* _DATA UNDER STUDY_:
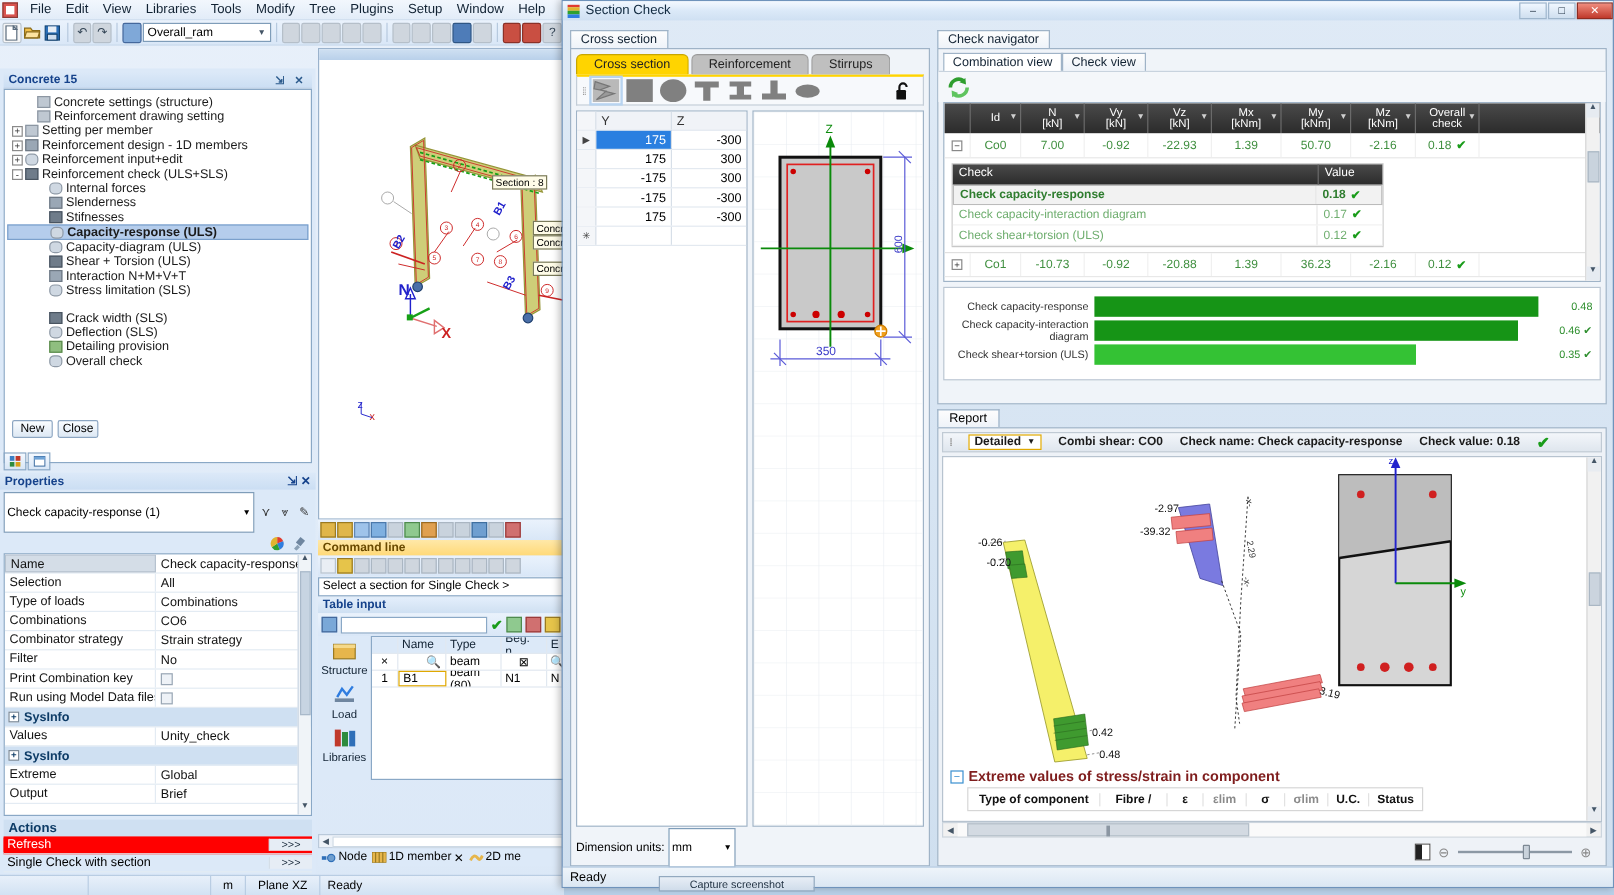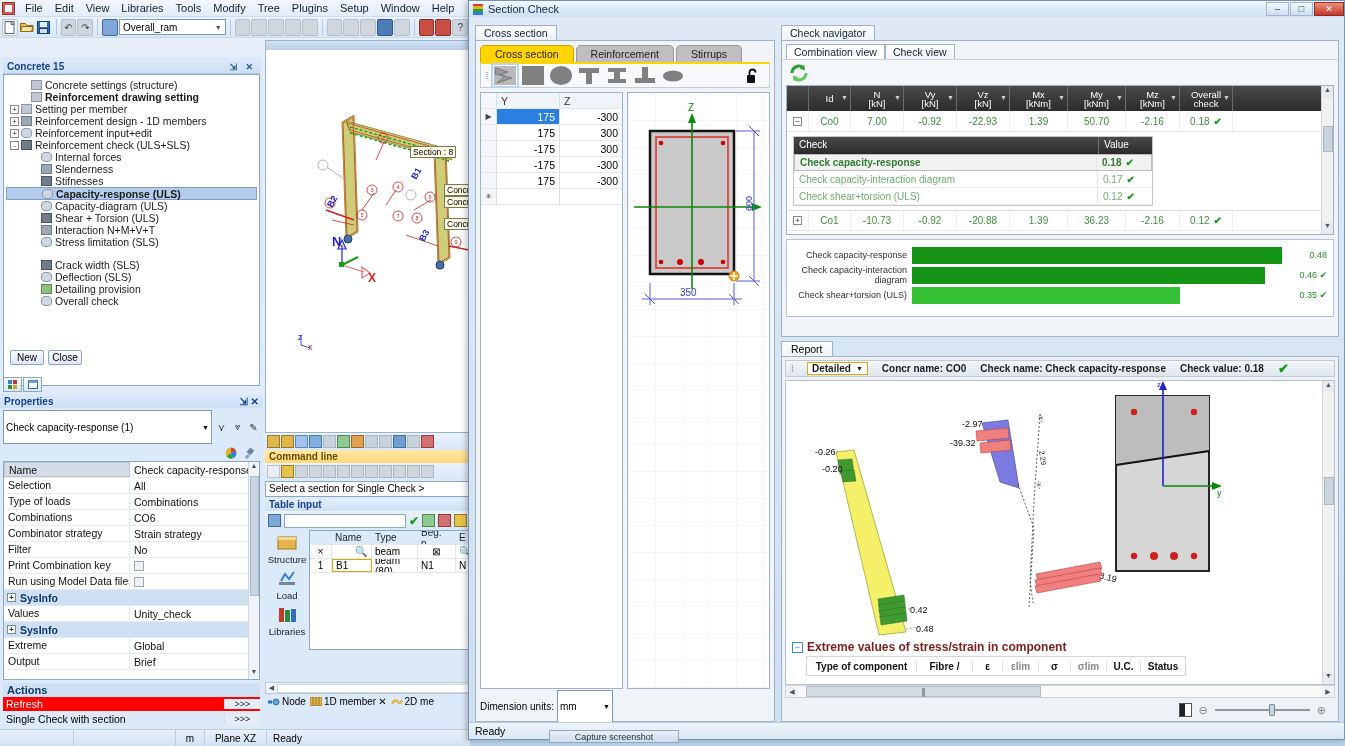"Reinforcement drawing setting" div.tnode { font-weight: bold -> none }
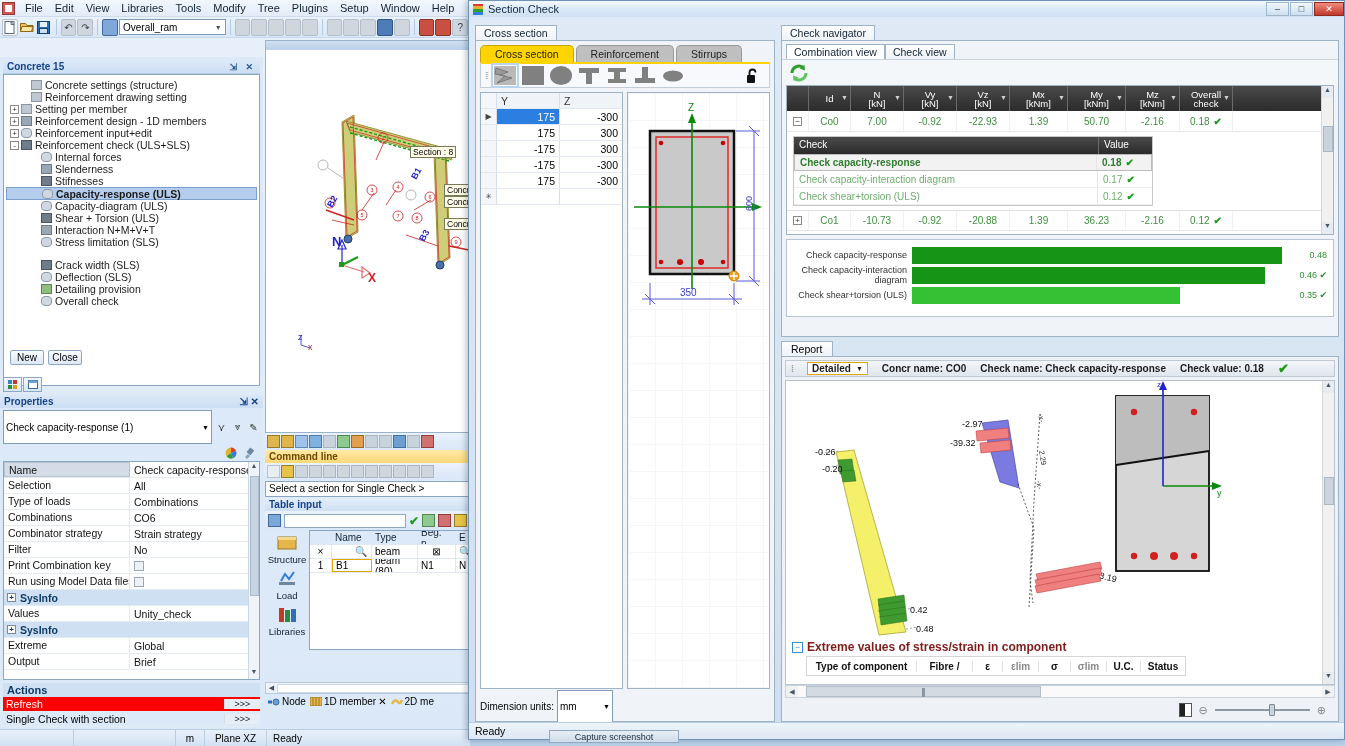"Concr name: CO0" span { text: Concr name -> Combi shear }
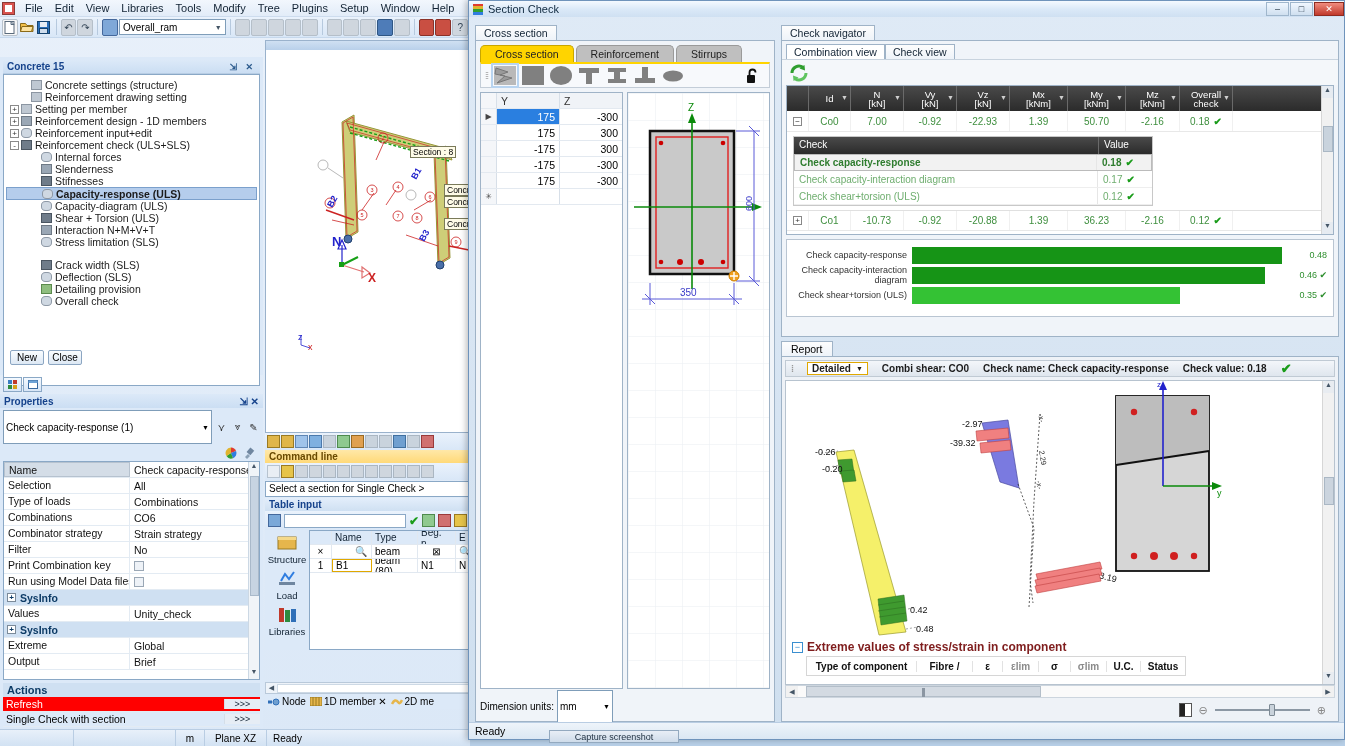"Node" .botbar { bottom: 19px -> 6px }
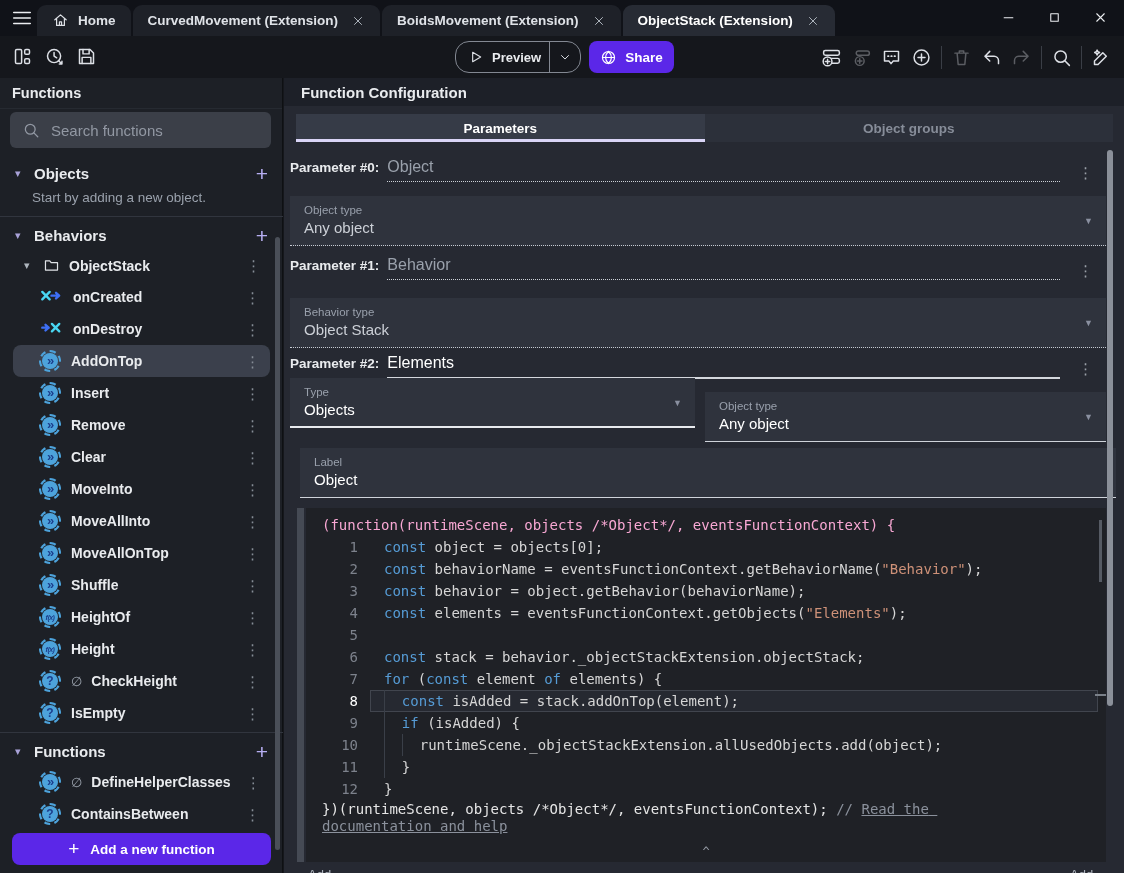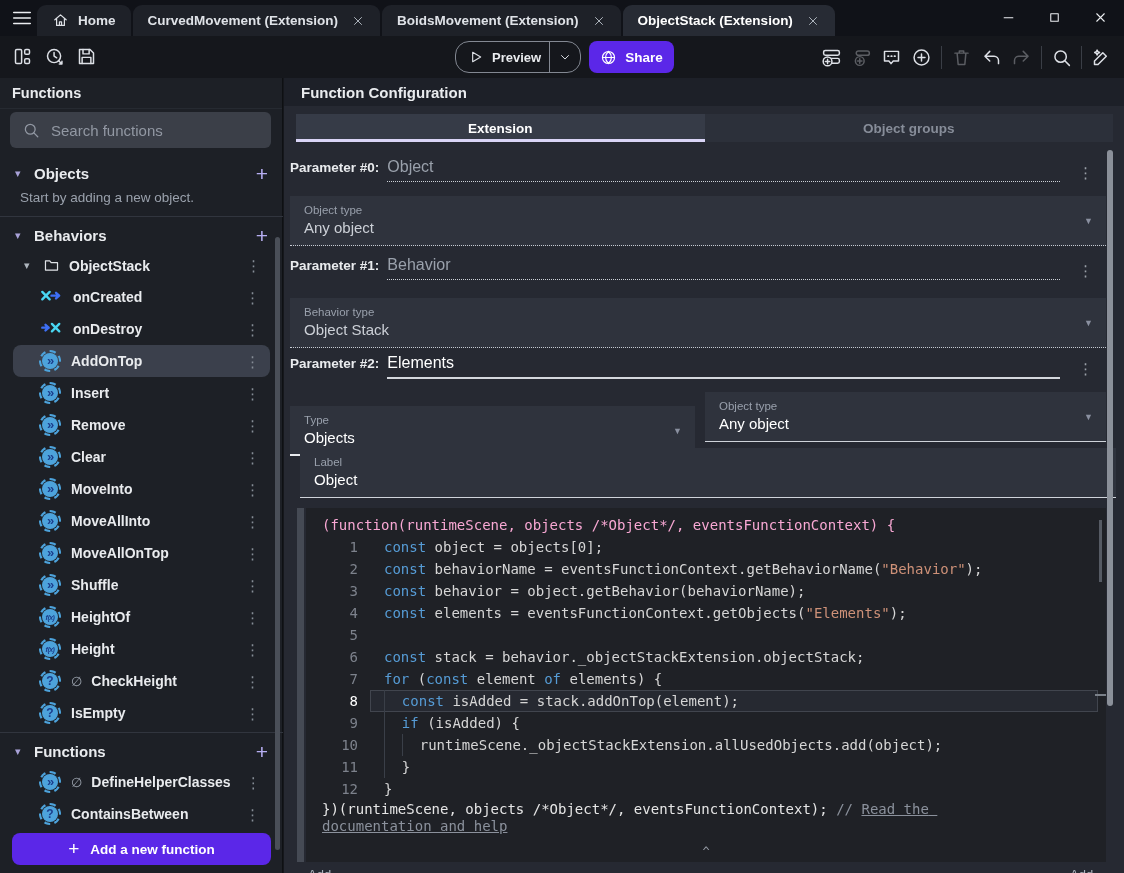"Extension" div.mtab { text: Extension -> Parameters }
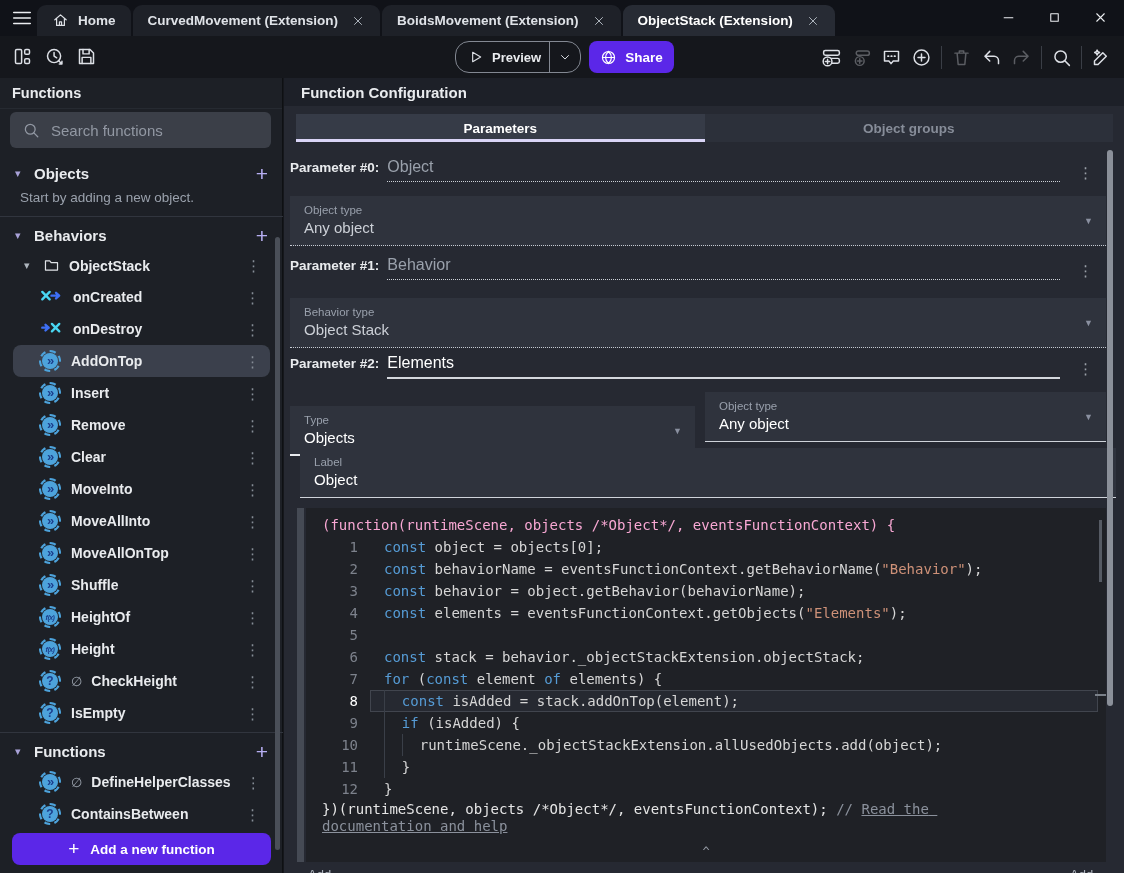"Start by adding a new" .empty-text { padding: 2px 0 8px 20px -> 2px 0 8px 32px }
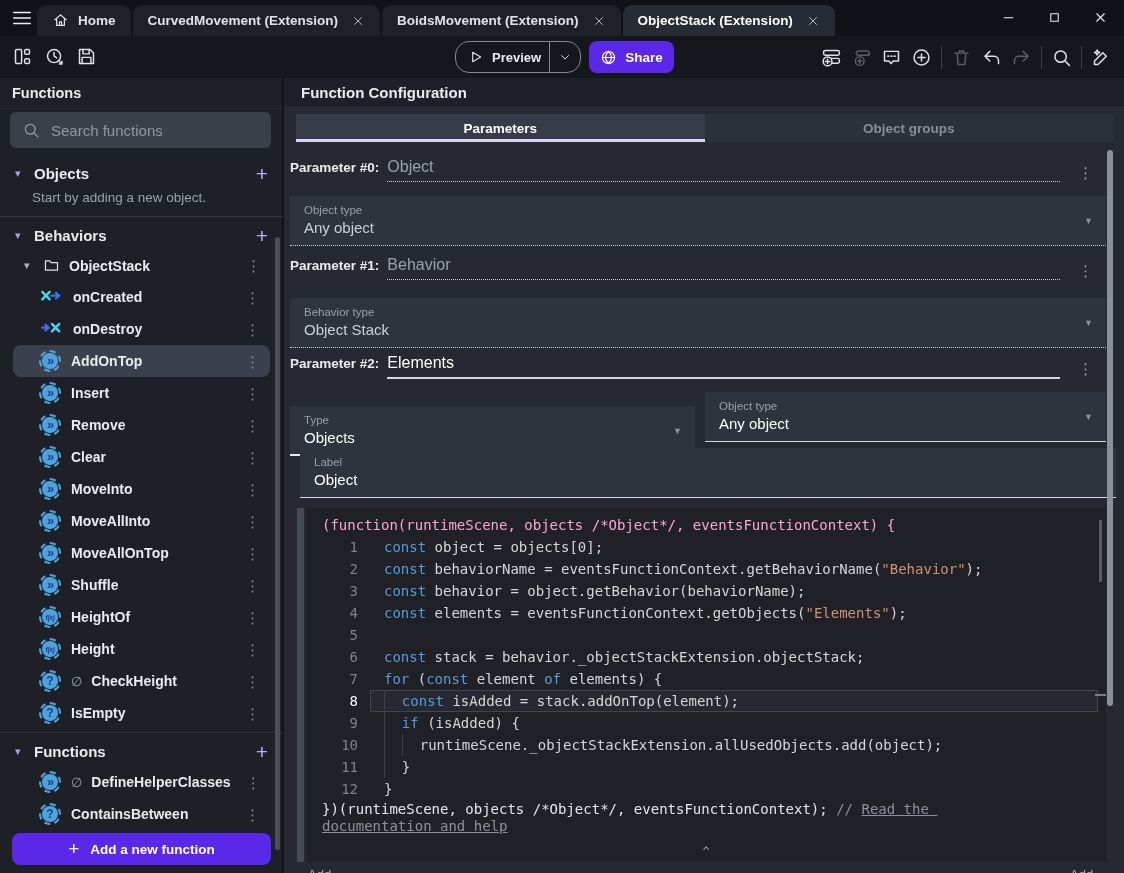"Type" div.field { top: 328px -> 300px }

* _WORK INSTRUCTIONS_:
Reproduce every record exactly; images stay out.

* _ANSWER BOX_:
"Reinforcement drawing setting" div.tnode { font-weight: bold -> none }
"Concr name: CO0" span { text: Concr name -> Combi shear }
"Node" .botbar { bottom: 19px -> 6px }
"Extension" div.mtab { text: Extension -> Parameters }
"Start by adding a new" .empty-text { padding: 2px 0 8px 20px -> 2px 0 8px 32px }
"Type" div.field { top: 328px -> 300px }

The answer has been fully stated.